Les allumettières de Hull (ouvrières de la fabrication des allumettes) déclenchent les premiers conflits ouvriers québécois mettant en scène un syndicat de femmes.

1936

Fondation par Laure Gaudreault de la Fédération catholique des institutrices rurales. Elle devient la première syndicaliste rémunérée de l’histoire du Québec.

1946

Au terme d’une grève de 100 jours, les travailleurs et les travailleuses de la Dominion Textile de Valleyfield obtiennent une augmentation salariale de 25 cents l’heure, la réduction de la semaine de travail à 40 heures et la reconnaissance syndicale.

1947

Les 6 000 travailleurs et travailleuses des usines de Montmorency, Sherbrooke, Drummondville et Magog de la Dominion Textile obtiennent, après une dizaine de jours de grève, une augmentation salariale qui porte leur salaire à 80 cents l’heure pour les ouvriers et à 60 cents pour les ouvrières.

1953

Création d’un comité de condition féminine au sein de la Confédération des travailleurs catholiques du Canada qui deviendra la Confédération des syndicats nationaux (CSN) en 1960.

1963

Premier arrêt de travail dans le milieu hospitalier. Le 16 octobre, les infirmières de l’Hôpital Sainte-Justine contreviennent à la Loi des relations ouvrières et débraient illégalement.

1964

Les infirmières de l’Alliance de Montréal sont les premières à obtenir un congé de maternité (non rémunéré).

1966

La Confédération des travailleurs catholiques du Canada (CTCC -plus tard CSN) reconnait officiellement la légitimité du travail féminin.

1974

Sous le thème, Travailleuses et ménagères : un même combat, organisation de la première célébration intersyndicale au Québec à l’occasion de la Journée internationale de la femme.

1979
Les téléphonistes de Bell Canada obtiennent leur accréditation auprès du Syndicat des travailleurs et des travailleuses en communication du Canada (STCC). Leur première convention collective est signée l’année suivante.

1981

La FTQ adopte dans le cadre de son Congrès une déclaration de politique sur La présence des femmes dans les syndicats

1987

Le premier syndicat féminin d’agriculture est fondé, la Fédération des agricultrices du Québec en remplacement du comité provincial des femmes en agriculture.

1988

Élection de Lorraine Pagé à la présidence de la CEQ. Elle devient la première femme à présider une centrale syndicale.

1989

Les négociations du secteur public revendiquent la reconnaissance du droit des travailleuses à un salaire égal pour un travail équivalent.
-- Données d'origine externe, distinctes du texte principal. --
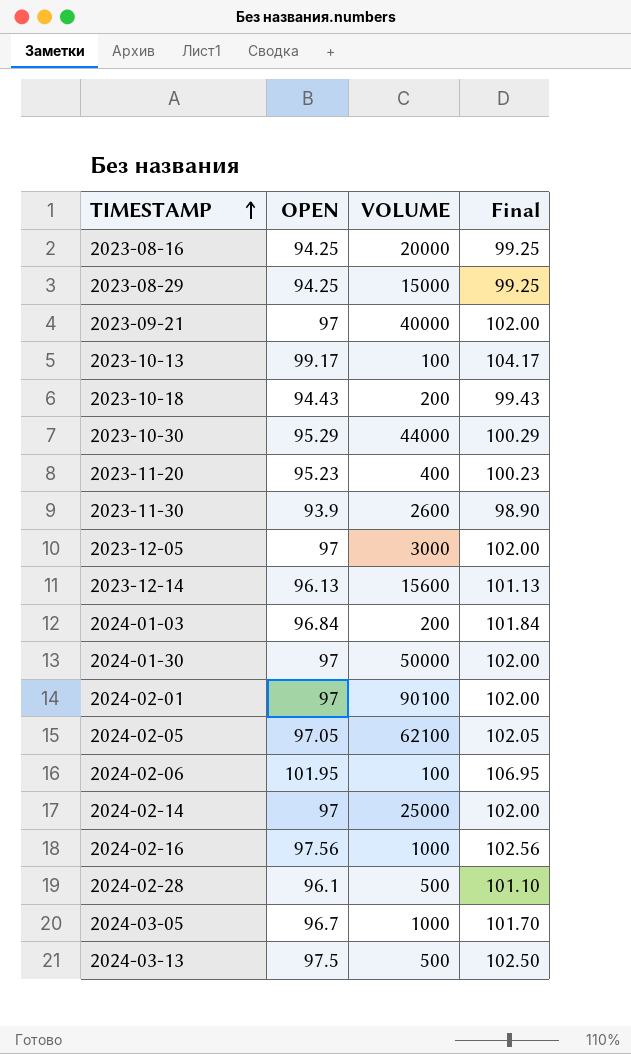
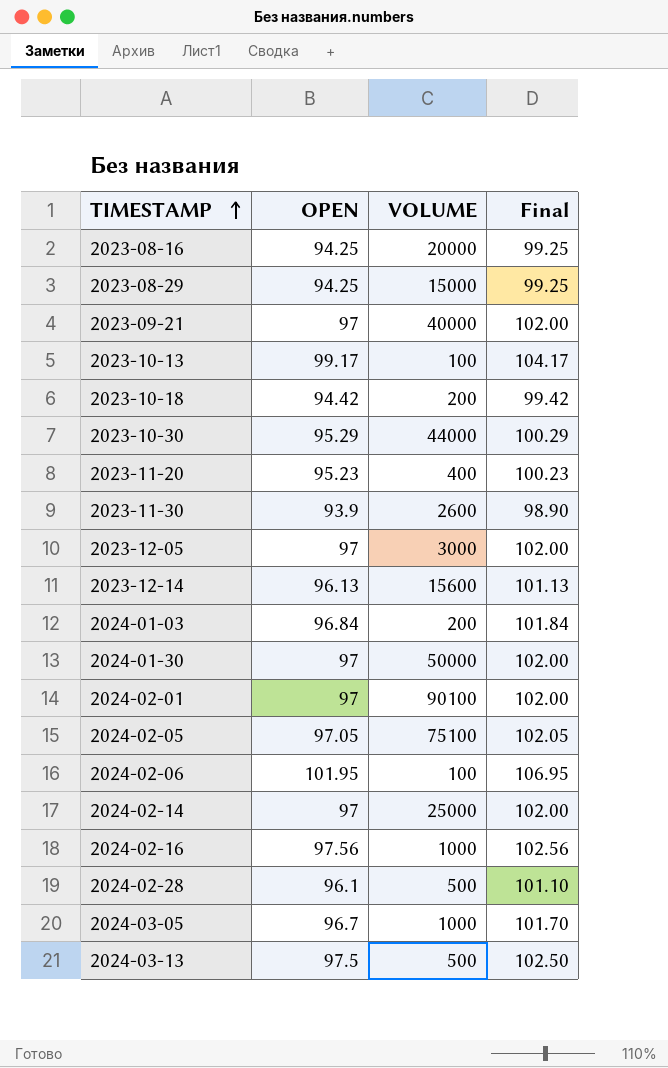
2023-10-18 | OPEN: 94.43 -> 94.42
2023-10-18 | Final: 99.43 -> 99.42
2024-02-05 | VOLUME: 62100 -> 75100

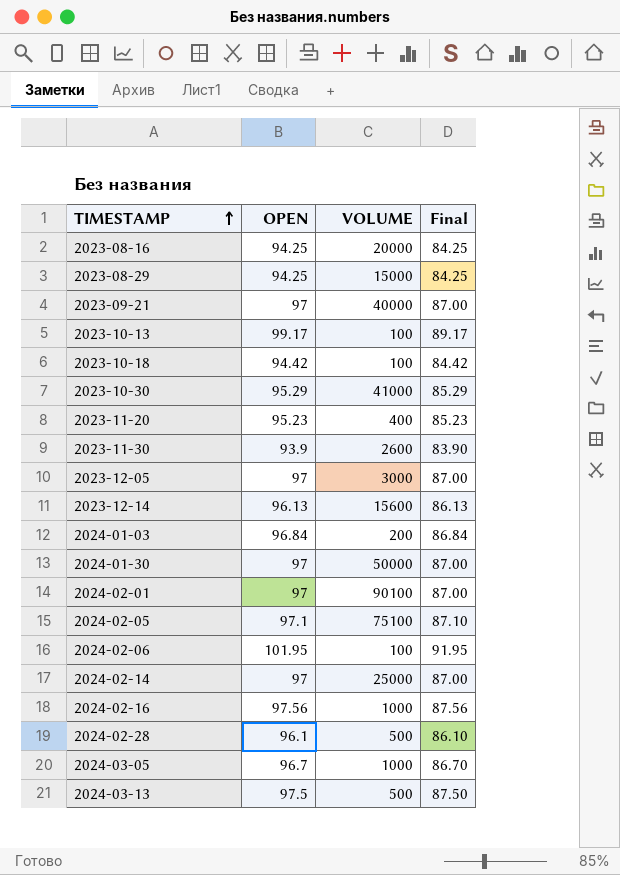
column Final | formula: [OPEN] + 5 -> [OPEN] - 10
2023-10-18 | VOLUME: 200 -> 100
2023-10-30 | VOLUME: 44000 -> 41000
2024-02-05 | OPEN: 97.05 -> 97.1

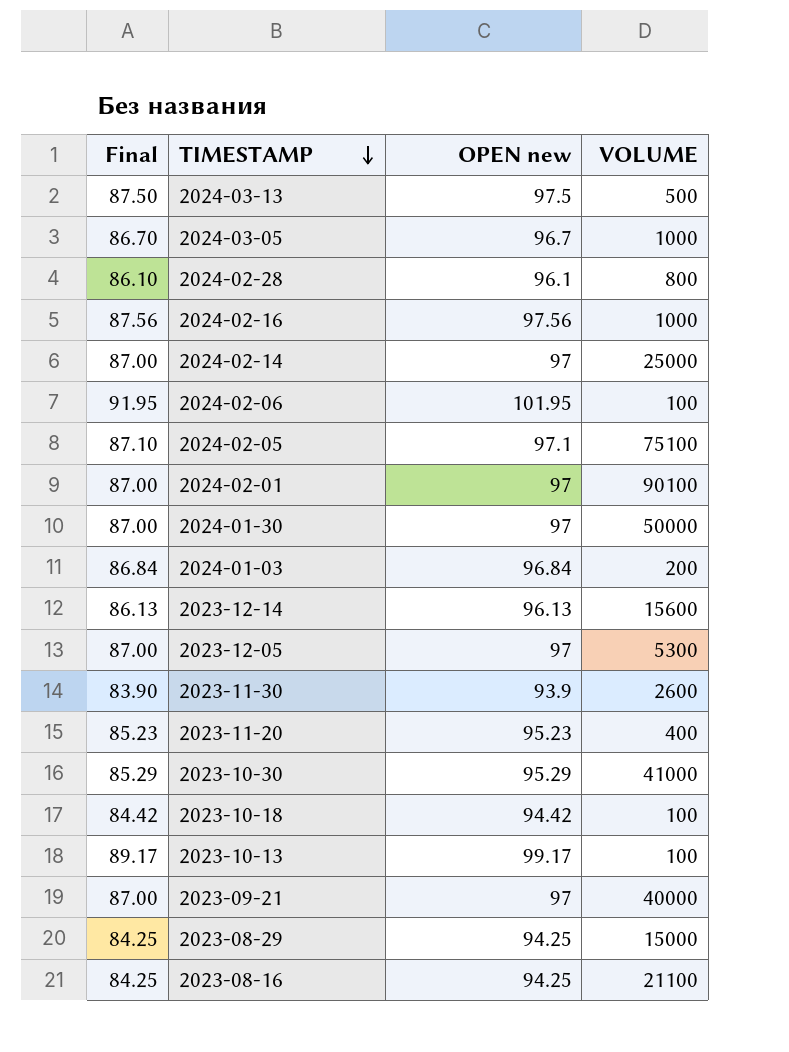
row order: TIMESTAMP ascending -> TIMESTAMP descending
column Final | position: 4 -> 1
column name: OPEN -> OPEN new
2024-02-28 | VOLUME: 500 -> 800
2023-12-05 | VOLUME: 3000 -> 5300
2023-08-16 | VOLUME: 20000 -> 21100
Le gouvernement du Québec accepte le principe de relativité salariale pour quelque 19 000 fonctionnaires, en majorité des femmes, ce qui leur vaut des ajustements salariaux.

1999

Grève générale illimitée de la Fédération des infirmières et infirmiers du Québec pendant un mois.

2006

Dix ans après l’adoption de la Loi sur l’équité salariale, le gouvernement du Québec conclut le règlement de l’équité salariale avec les organisations syndicales du secteur public.

2009

Important colloque de la FTQ sur la conciliation travail-famille intitulé Des milieux de travail essoufflés, du temps à négocier.

2011

La Cour suprême du Canada tranche en faveur des employées de Postes Canada, syndiquées au sein de l’Alliance de la fonction publique du Canada, dans un conflit en matière d’équité salariale qui opposait le syndicat à Postes Canada depuis 28 ans.